TASK PROMPT:
Below are entries; copy exactly, and only, the lines from the one containing "net: 856.50 -> 823.68" through their final line, leaving out pictures.

Before and after images:

☆ ☆ ☆ ☆ ☆

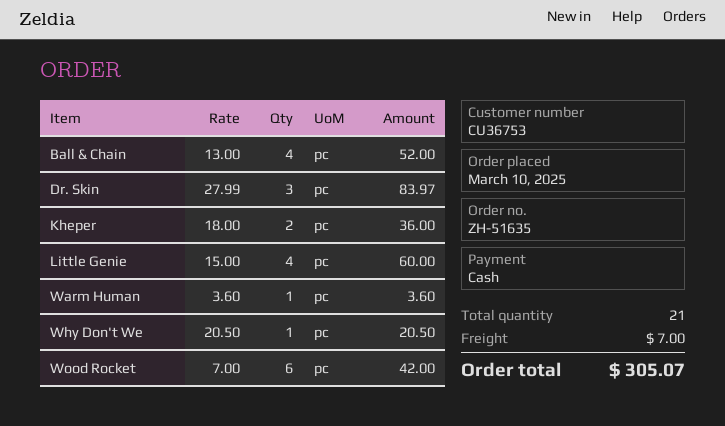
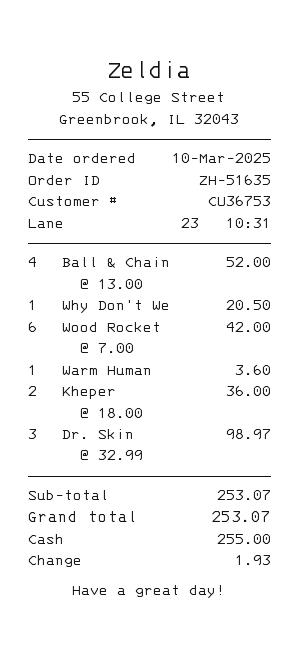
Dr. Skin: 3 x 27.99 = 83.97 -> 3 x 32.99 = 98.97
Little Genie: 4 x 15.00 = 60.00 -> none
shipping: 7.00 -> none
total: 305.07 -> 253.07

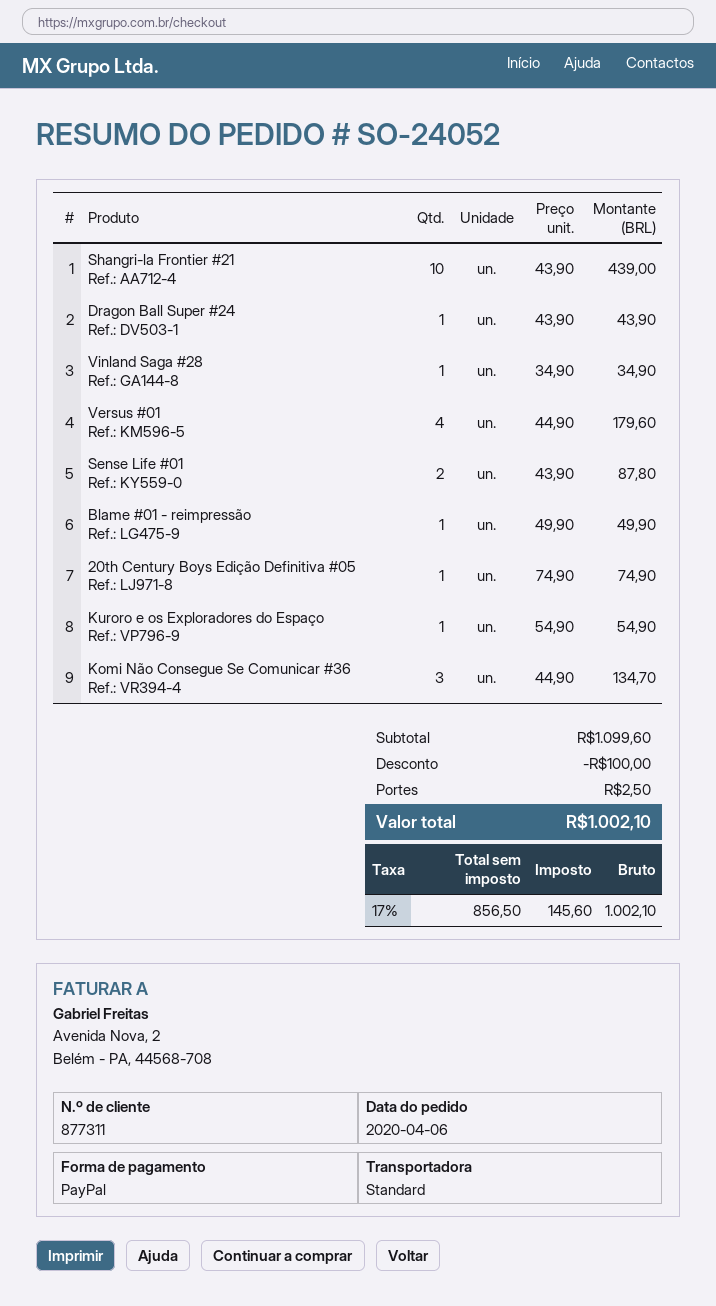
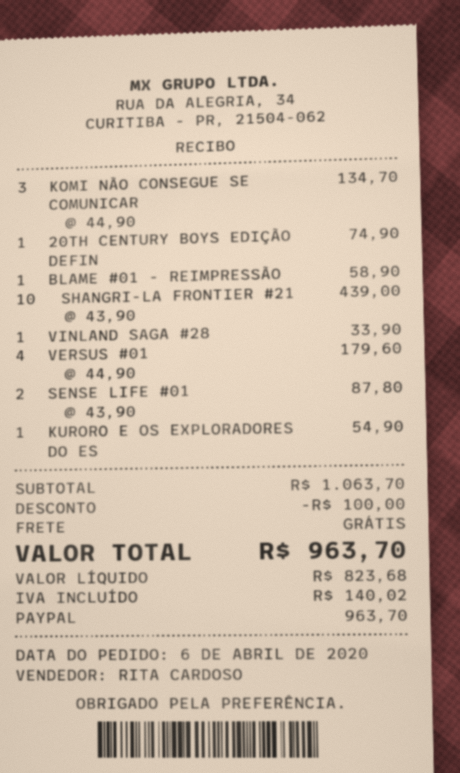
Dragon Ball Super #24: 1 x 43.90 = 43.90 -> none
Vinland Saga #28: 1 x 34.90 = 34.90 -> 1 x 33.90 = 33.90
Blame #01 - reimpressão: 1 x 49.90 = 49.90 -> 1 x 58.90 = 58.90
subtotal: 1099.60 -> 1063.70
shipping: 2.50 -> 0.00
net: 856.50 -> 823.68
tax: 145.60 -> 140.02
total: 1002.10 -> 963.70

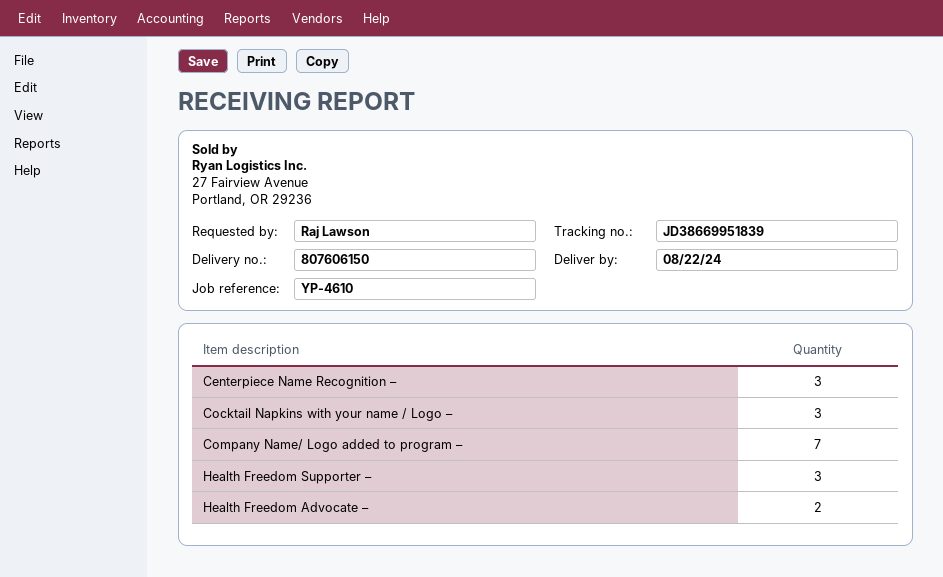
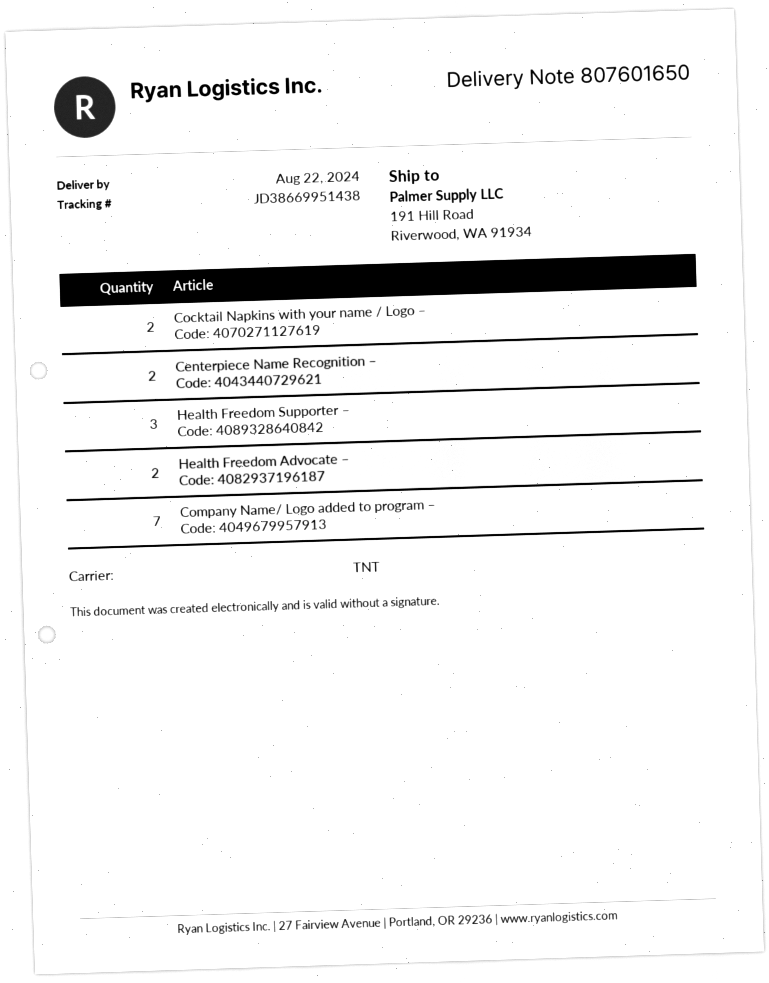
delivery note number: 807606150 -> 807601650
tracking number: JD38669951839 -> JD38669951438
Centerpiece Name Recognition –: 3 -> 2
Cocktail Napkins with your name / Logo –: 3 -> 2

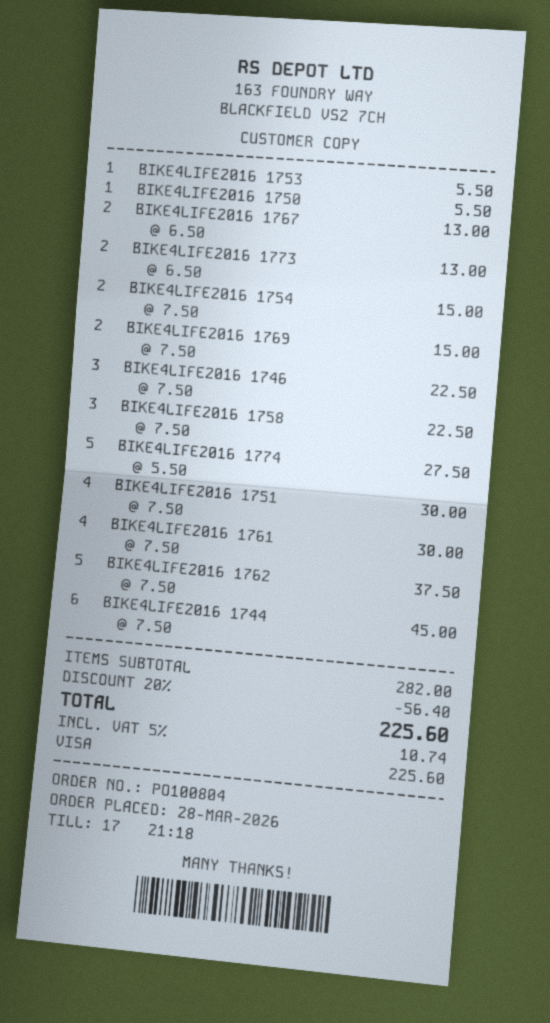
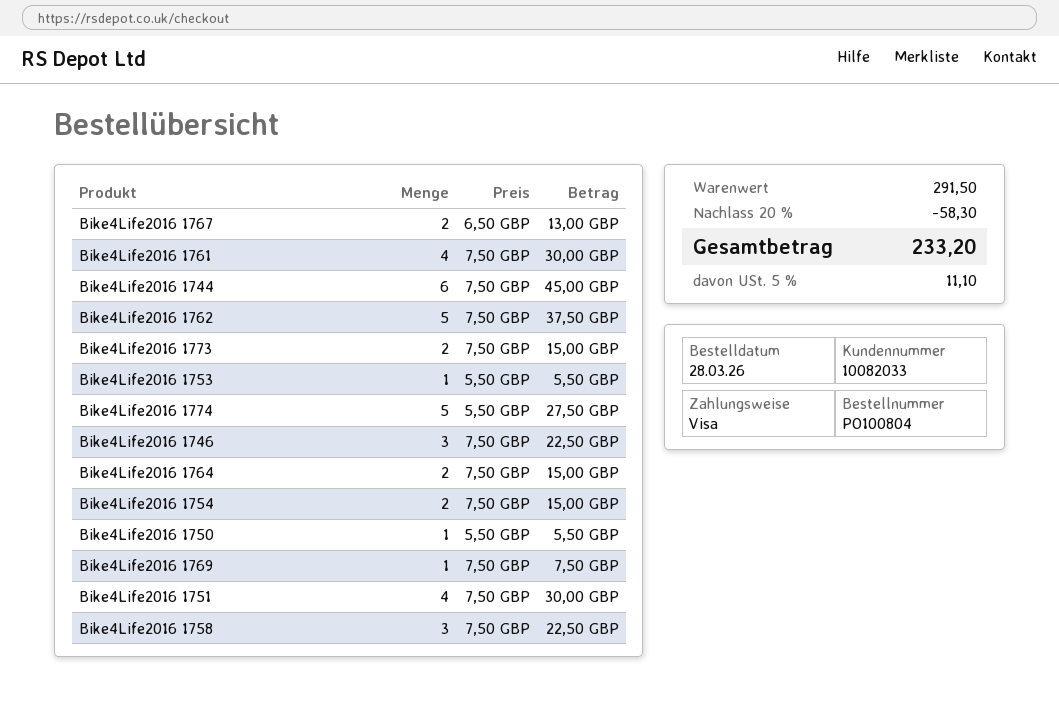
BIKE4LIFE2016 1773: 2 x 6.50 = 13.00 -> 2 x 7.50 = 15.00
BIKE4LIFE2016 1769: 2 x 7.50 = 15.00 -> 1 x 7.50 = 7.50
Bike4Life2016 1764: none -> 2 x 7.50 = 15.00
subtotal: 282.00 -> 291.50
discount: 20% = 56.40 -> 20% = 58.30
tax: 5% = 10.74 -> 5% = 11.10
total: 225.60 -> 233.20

☆ ☆ ☆ ☆ ☆

EXERCISE ANSWER:
net: 856.50 -> 823.68
tax: 145.60 -> 140.02
total: 1002.10 -> 963.70

delivery note number: 807606150 -> 807601650
tracking number: JD38669951839 -> JD38669951438
Centerpiece Name Recognition –: 3 -> 2
Cocktail Napkins with your name / Logo –: 3 -> 2

BIKE4LIFE2016 1773: 2 x 6.50 = 13.00 -> 2 x 7.50 = 15.00
BIKE4LIFE2016 1769: 2 x 7.50 = 15.00 -> 1 x 7.50 = 7.50
Bike4Life2016 1764: none -> 2 x 7.50 = 15.00
subtotal: 282.00 -> 291.50
discount: 20% = 56.40 -> 20% = 58.30
tax: 5% = 10.74 -> 5% = 11.10
total: 225.60 -> 233.20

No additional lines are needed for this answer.